Sans monter au char de victoire, Meurt le poëte créateur : Son siècle est trop près de sa gloire Pour en mesurer la hauteur. C'est Bélisaire au Capitole : La foule court à quelque idole, Et jette en passant une obole Au mendiant triomphateur.
Amis, dans ma douce retraite A tous vos maux je dis adieu. Là, ma vie est molle et secrète. J'ai des autels pour chaque dieu. Le myrte, qu'au laurier j'enchaîne, Y croît sous l'ombragedu chêne ; J'y mets Horace avec Mécène, Et Corneille sans Richelieu.
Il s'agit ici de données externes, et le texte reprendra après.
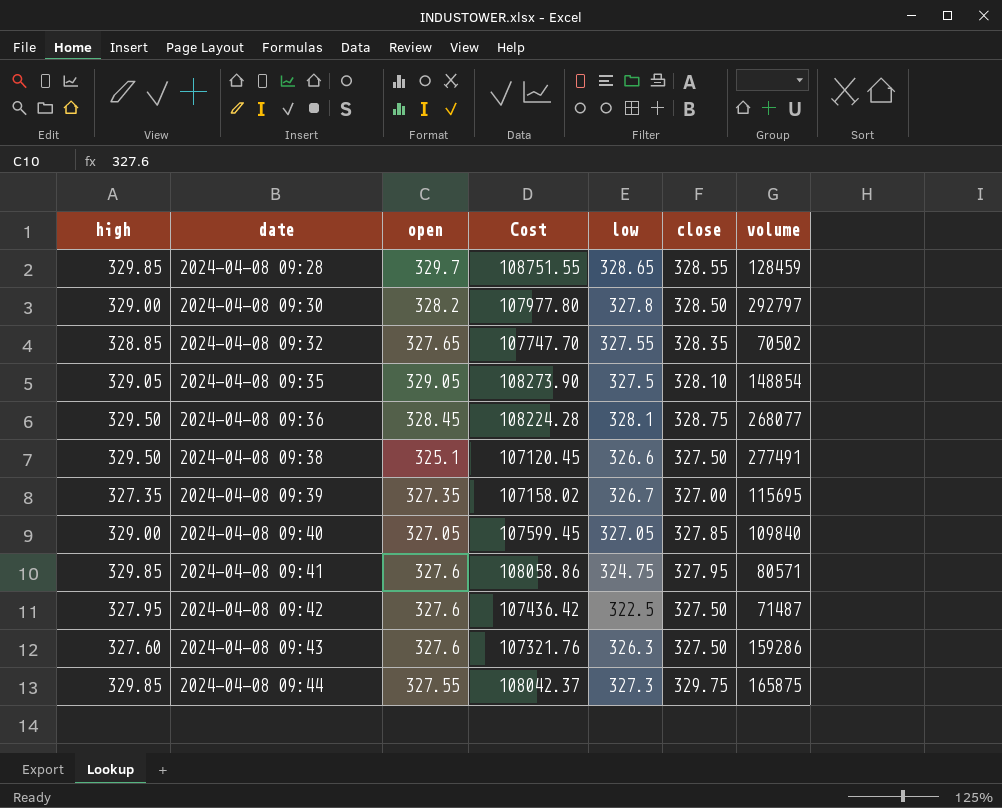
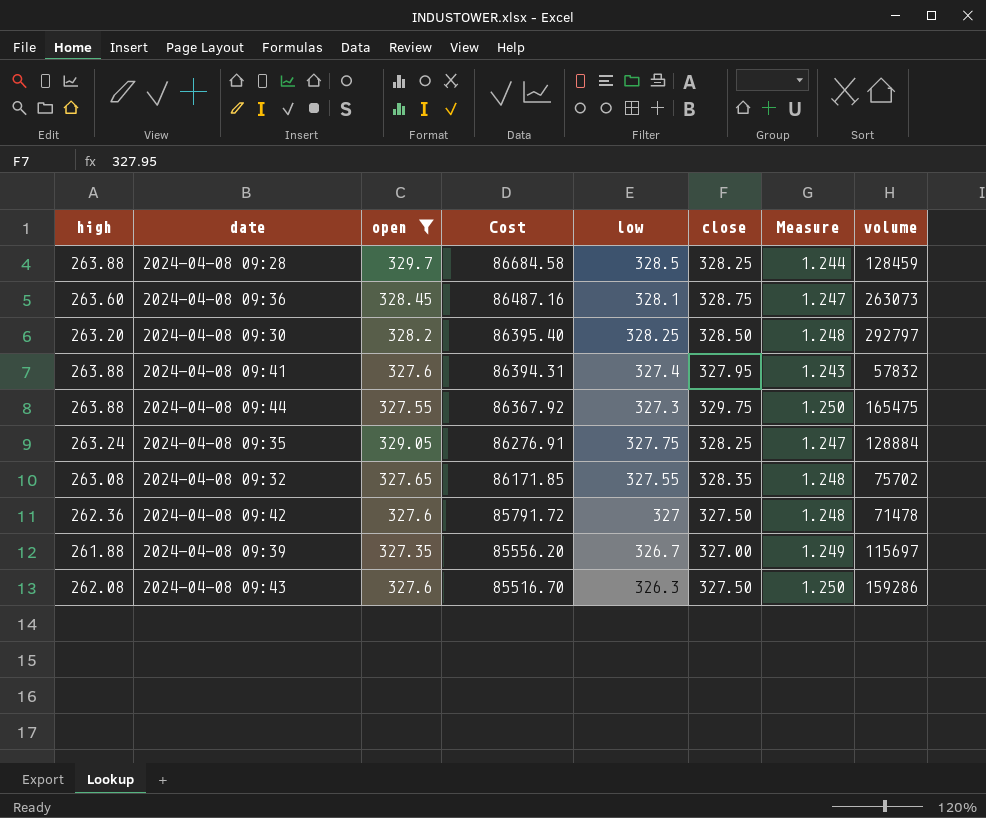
filter: none -> open >= 327.35
row order: date ascending -> Cost descending
column Cost | formula: [high] * [open] -> [high] * [low]
column Measure | formula: none -> [close] / [high]
2024-04-08 09:28 | high: 329.85 -> 263.88
2024-04-08 09:28 | low: 328.65 -> 328.5
2024-04-08 09:28 | close: 328.55 -> 328.25
2024-04-08 09:36 | high: 329.50 -> 263.60
2024-04-08 09:36 | volume: 268077 -> 263073
2024-04-08 09:30 | high: 329.00 -> 263.20
2024-04-08 09:30 | low: 327.8 -> 328.25
2024-04-08 09:41 | high: 329.85 -> 263.88
2024-04-08 09:41 | low: 324.75 -> 327.4
2024-04-08 09:41 | volume: 80571 -> 57832
2024-04-08 09:44 | high: 329.85 -> 263.88
2024-04-08 09:44 | volume: 165875 -> 165475
2024-04-08 09:35 | high: 329.05 -> 263.24
2024-04-08 09:35 | low: 327.5 -> 327.75
2024-04-08 09:35 | close: 328.10 -> 328.25
2024-04-08 09:35 | volume: 148854 -> 128884
2024-04-08 09:32 | high: 328.85 -> 263.08
2024-04-08 09:32 | volume: 70502 -> 75702
2024-04-08 09:42 | high: 327.95 -> 262.36
2024-04-08 09:42 | low: 322.5 -> 327
2024-04-08 09:42 | volume: 71487 -> 71478
2024-04-08 09:39 | high: 327.35 -> 261.88
2024-04-08 09:39 | volume: 115695 -> 115697
2024-04-08 09:43 | high: 327.60 -> 262.08

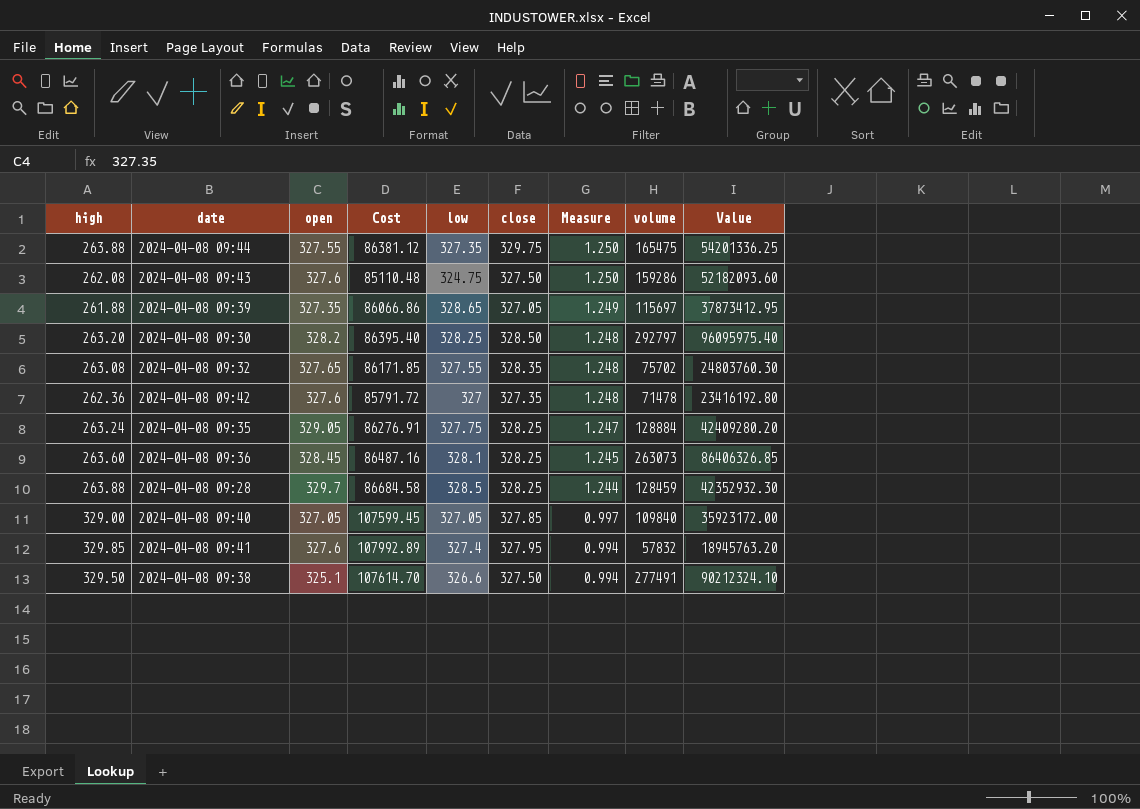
filter: open >= 327.35 -> none
row order: Cost descending -> Measure descending
column Value | formula: none -> [open] * [volume]
2024-04-08 09:44 | Cost: 86367.92 -> 86381.12
2024-04-08 09:44 | low: 327.3 -> 327.35
2024-04-08 09:43 | Cost: 85516.70 -> 85110.48
2024-04-08 09:43 | low: 326.3 -> 324.75
2024-04-08 09:39 | Cost: 85556.20 -> 86066.86
2024-04-08 09:39 | low: 326.7 -> 328.65
2024-04-08 09:39 | close: 327.00 -> 327.05
2024-04-08 09:42 | close: 327.50 -> 327.35
2024-04-08 09:36 | close: 328.75 -> 328.25
2024-04-08 09:36 | Measure: 1.247 -> 1.245
2024-04-08 09:41 | high: 263.88 -> 329.85
2024-04-08 09:41 | Cost: 86394.31 -> 107992.89
2024-04-08 09:41 | Measure: 1.243 -> 0.994

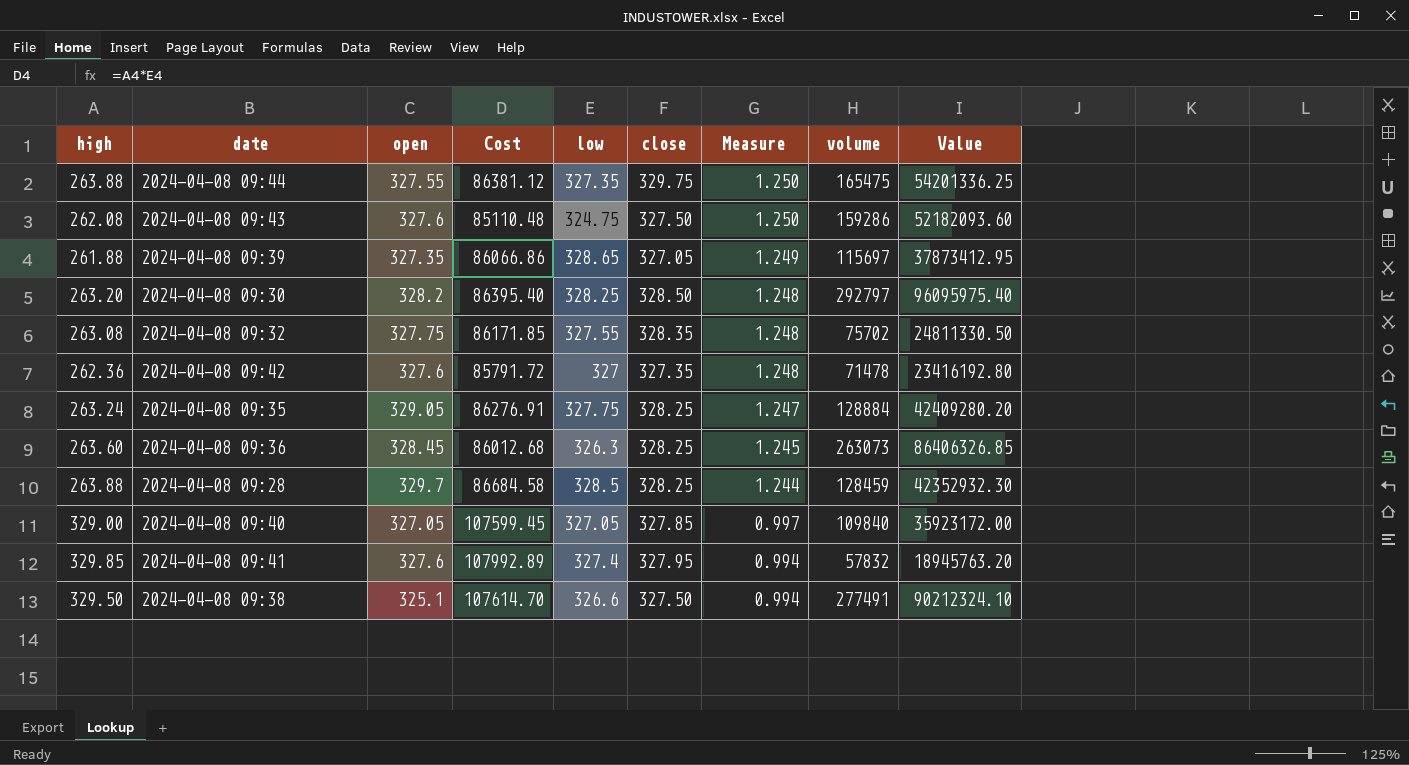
2024-04-08 09:32 | open: 327.65 -> 327.75
2024-04-08 09:32 | Value: 24803760.30 -> 24811330.50
2024-04-08 09:36 | Cost: 86487.16 -> 86012.68
2024-04-08 09:36 | low: 328.1 -> 326.3

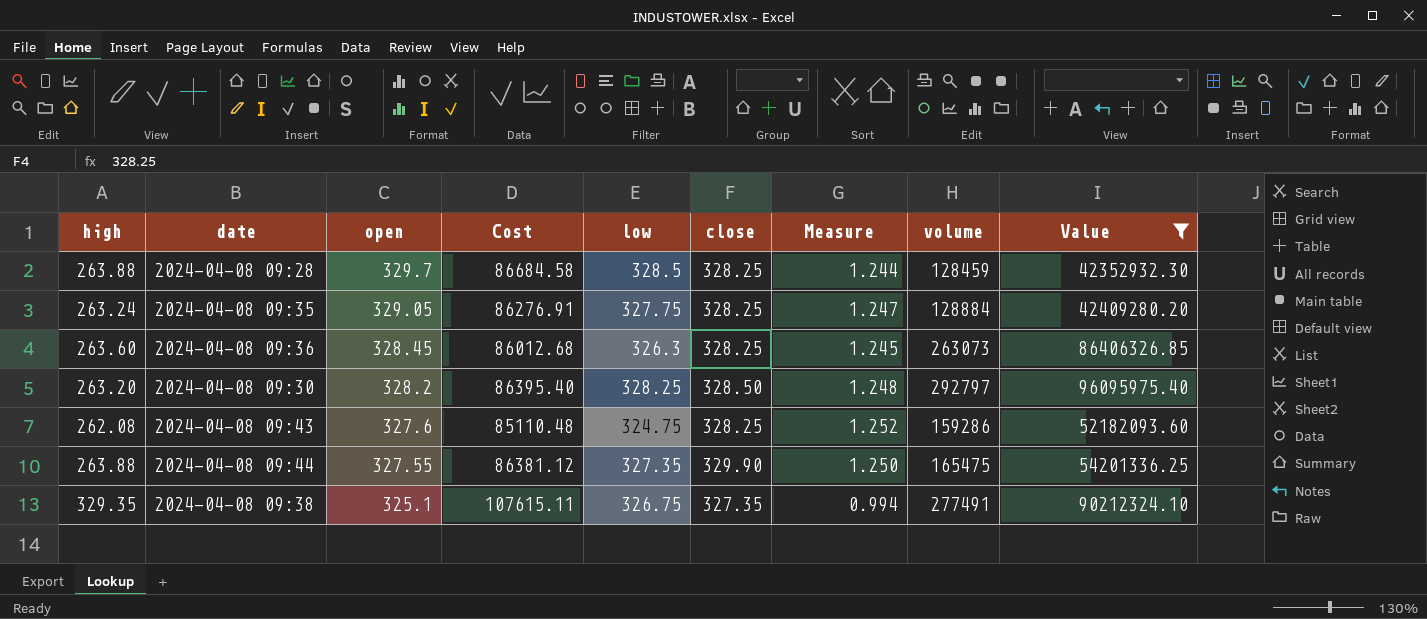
filter: none -> Value >= 42352932.30
row order: Measure descending -> open descending
2024-04-08 09:43 | close: 327.50 -> 328.25
2024-04-08 09:43 | Measure: 1.250 -> 1.252
2024-04-08 09:44 | close: 329.75 -> 329.90
2024-04-08 09:38 | high: 329.50 -> 329.35
2024-04-08 09:38 | Cost: 107614.70 -> 107615.11
2024-04-08 09:38 | low: 326.6 -> 326.75
2024-04-08 09:38 | close: 327.50 -> 327.35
Là, dans l'ombre descend ma muse A l'œil fier, aux traits ingénus, Image éclatante et confuse Des anges à l'homme inconnus Ses rayons cherchent le mystère ; Son aile, chaste et solitaire, Jamais ne permet à la terre D'effleurer ses pieds blancs et nus.
Là, je cache un hymen prospère ; Et sur mon seuil hospitalier Parfois tu t'assieds, ô mon père ! Comme un antique chevalier ; Ma famille est ton humble empire ; Et mon fils, avec un sourire, Dort aux sons de ma jeune lyre, Bercé dans ton vieux bouclier.